For this week’s challenge, photograph an ordinary subject but use your creativity and talent to make it extraordinary.  Use an unusual POV, make it a macro shot, try light painting, ICM, motion blur, use post processing or compositing, make a silhouette, use shallow dof or unusual light, or shadows, or add grain, go ultra wide or Dutch tilt...the possibilities are endless. 

New photos only please.   Get out there and use your imagination.


----------



## Dean_Gretsch (Nov 16, 2018)

I am already learning...I had to google Dutch Tilt...and I like it!


----------



## snowbear (Nov 16, 2018)

Dean_Gretsch said:


> I am already learning...I had to google Dutch Tilt...and I like it!


Nooooooooo!


----------



## SquarePeg (Nov 16, 2018)

snowbear said:


> Dean_Gretsch said:
> 
> 
> > I am already learning...I had to google Dutch Tilt...and I like it!
> ...



@Dean_Gretsch - to _some_ people (lol), Dutch tilt is akin to selective coloring. It’s one of those things that people overused and made a cliche.  Personally, I think both can be fun if used subtly.  But then again, I still eat carbs so what do I know?


----------



## Fujidave (Nov 17, 2018)

Dean_Gretsch said:


> I am already learning...I had to google Dutch Tilt...and I like it!

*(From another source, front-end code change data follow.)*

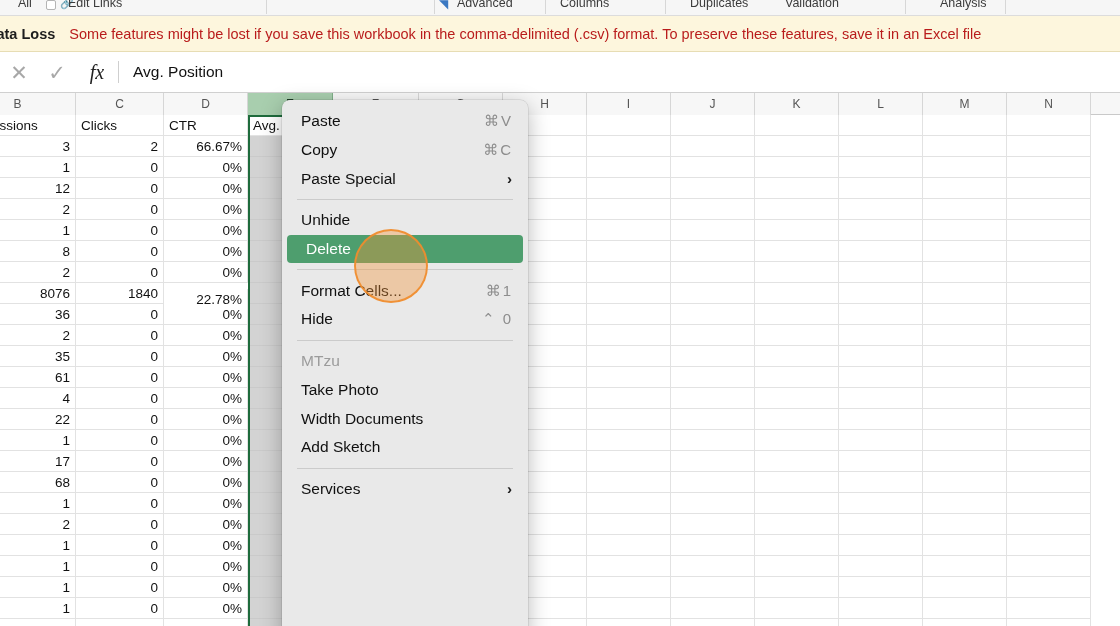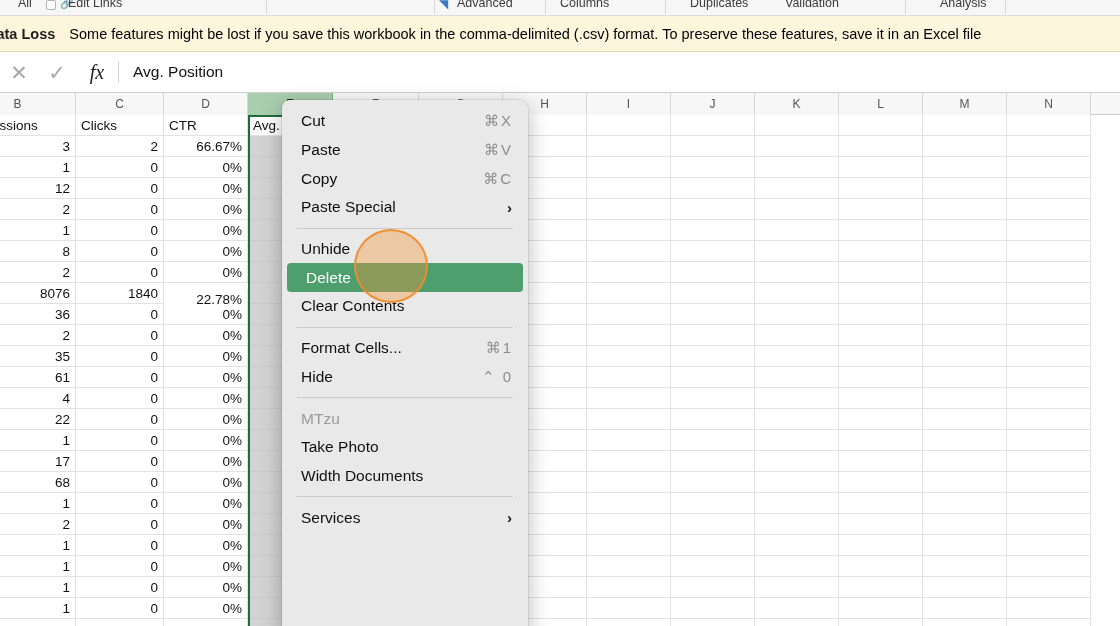--- a/index.html
+++ b/index.html
@@ -45,7 +45,7 @@
     margin-left: -14px; white-space: nowrap;
   }
   .warn-msg {
-    font-size: 14.5px; color: #000000; margin-left: 14px; white-space: nowrap;
+    font-size: 14.5px; color: #b91c1c; margin-left: 14px; white-space: nowrap;
   }
 
   

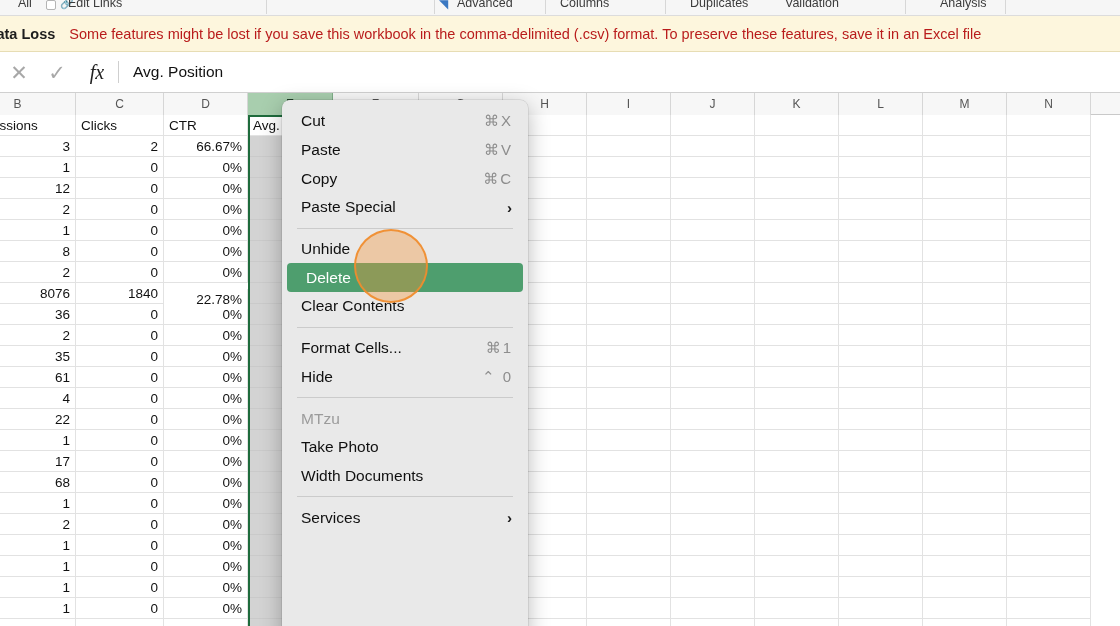--- a/index.html
+++ b/index.html
@@ -537,10 +537,6 @@
 
   <div class="ctxmenu" id="ctxmenu">
       <div class="mi">
-        <span>Cut</span>
-        <span class="short">⌘X</span>
-      </div>
-      <div class="mi">
         <span>Paste</span>
         <span class="short">⌘V</span>
       </div>

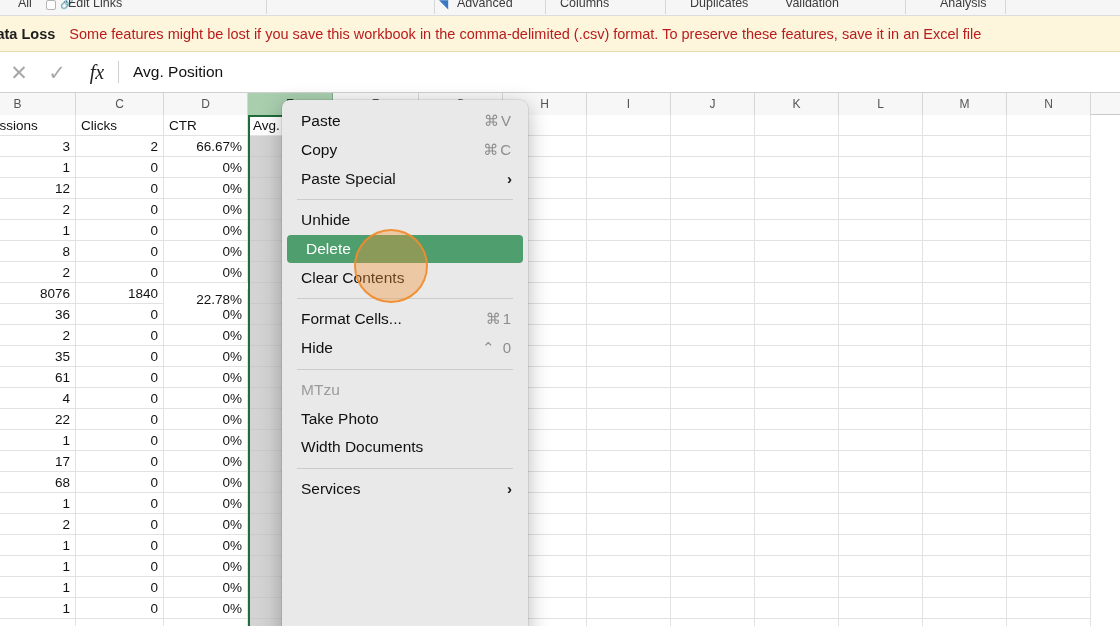--- a/index.html
+++ b/index.html
@@ -555,9 +555,6 @@
       <div class="mi sel">
         <span>Delete</span>
       </div>
-      <div class="mi">
-        <span>Clear Contents</span>
-      </div>
       <div class="msep"></div>
       <div class="mi">
         <span>Format Cells...</span>

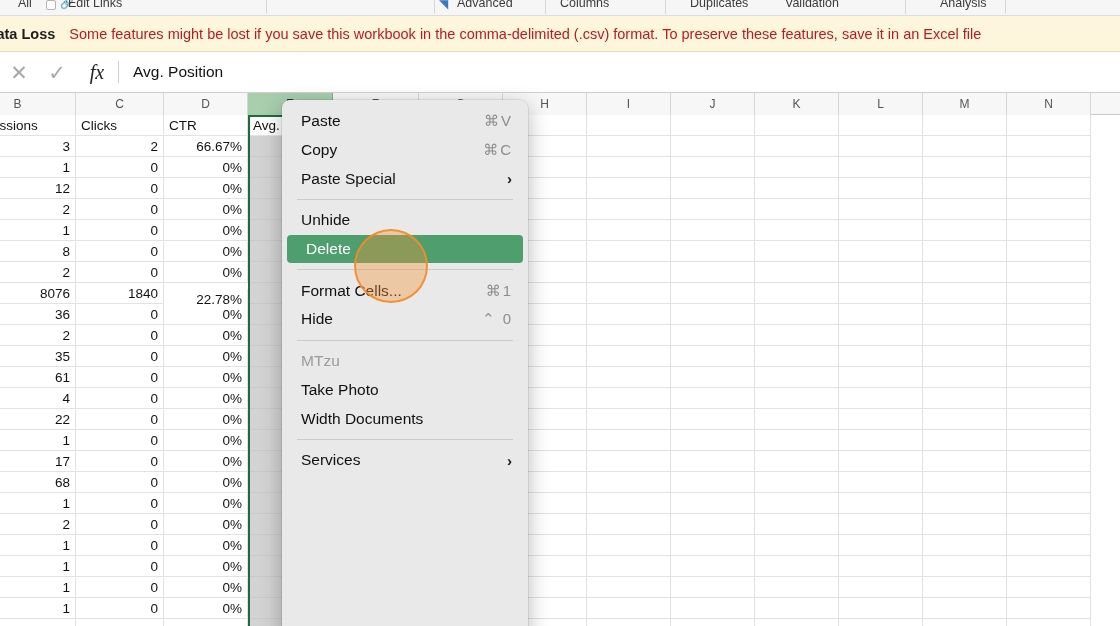--- a/index.html
+++ b/index.html
@@ -574,6 +574,9 @@
       <div class="mi">
         <span>Width Documents</span>
       </div>
+      <div class="mi">
+        <span>Add Sketch</span>
+      </div>
       <div class="msep"></div>
       <div class="mi">
         <span>Services</span>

We call it Dutch Angle here.


----------



## gk fotografie (Nov 17, 2018)

Every year, several hundred Dutch people receive a royal distinction, or "appointment by the king" for all kinds of achievements and special merits.
Beautiful, but therefore painful that the official decoration belonging to this distinction is stored in a very cheap and simple plastic box. What strikes me about the lid of the box is the slightly raised lettering and therefore the nuances in lighting/reflections. Camera: Canon G9, macro settings, aviable light


----------



## photoflyer (Nov 17, 2018)

Good morning.  No matter what I do this mundane object will never be extraordinary...but still delicious.


----------



## Peeb (Nov 17, 2018)

Liquify filter:



Psychedelic Bulb- Macro Monday BW Square by Peeb OK, on Flickr


----------



## Dean_Gretsch (Nov 17, 2018)

Dog Tag and P38 Can Opener


----------



## photoflyer (Nov 17, 2018)

Peeb said:


> Liquify filter



No that's the spirit.


----------



## snowbear (Nov 17, 2018)

Just a close up of my lunch/dinner water.


----------



## Peeb (Nov 17, 2018)

Photo processed with brush strokes and then texture-ized to look like on canvas


----------



## photoflyer (Nov 17, 2018)

Peeb said:


> Liquify filter



No that's the spirit.


----------



## DennyN (Nov 17, 2018)

On a mirror with the little piece of cardboard holding it up cloned out. I was tempted to clone out the edge of the mirror too but decided I kind of liked it.


----------



## gk fotografie (Nov 18, 2018)

Panel of our Kettler crosstrainer. Canon G9 + additional red layer + zoomblur in post.


----------



## mountainjunkie (Nov 18, 2018)




----------



## gk fotografie (Nov 19, 2018)

What you see is frying fat that has solidified in the baking pan, I made a new, second layer in post (black with a transparent circle to fit the size of the contents of the baking pan) and I slightly accentuated the color of the frying fat. Mirrored this image twice to get the final result. Camera: Canon G9


----------



## Jeff G (Nov 19, 2018)

CrepeMyrtle by Jeff Goff, on Flickr


----------



## Jeff G (Nov 19, 2018)

flower by Jeff Goff, on Flickr


----------



## waday (Nov 19, 2018)

Extra by Wade, on Flickr


----------



## CherylL (Nov 19, 2018)

waday said:


> Extra by Wade, on Flickr



Ceiling tile art or rug art?


----------



## waday (Nov 19, 2018)

CherylL said:


> waday said:
> 
> 
> > Extra by Wade, on Flickr
> ...


Ceiling tile


----------



## Dean_Gretsch (Nov 19, 2018)

Raindrops on a window


----------



## gk fotografie (Nov 20, 2018)

My wife got this from someone years ago, hangs on the wall in her hobby room, between the diplomas. The mask reminds me of the Carnival in Venice. (you could call this photo a kind of double exposure in post - on a second layer a slightly lighter enlargement of the original is made) Camera: Canon G9


----------



## Dean_Gretsch (Nov 20, 2018)

Very nice effect gk!


----------



## D7K (Nov 20, 2018)

I'll play - I'm not used to messing too much with effects so I've stuck with a one I'm sure we're all familiar with; The Oil Painting!
(If a landscape counts as an ordinary subject?!)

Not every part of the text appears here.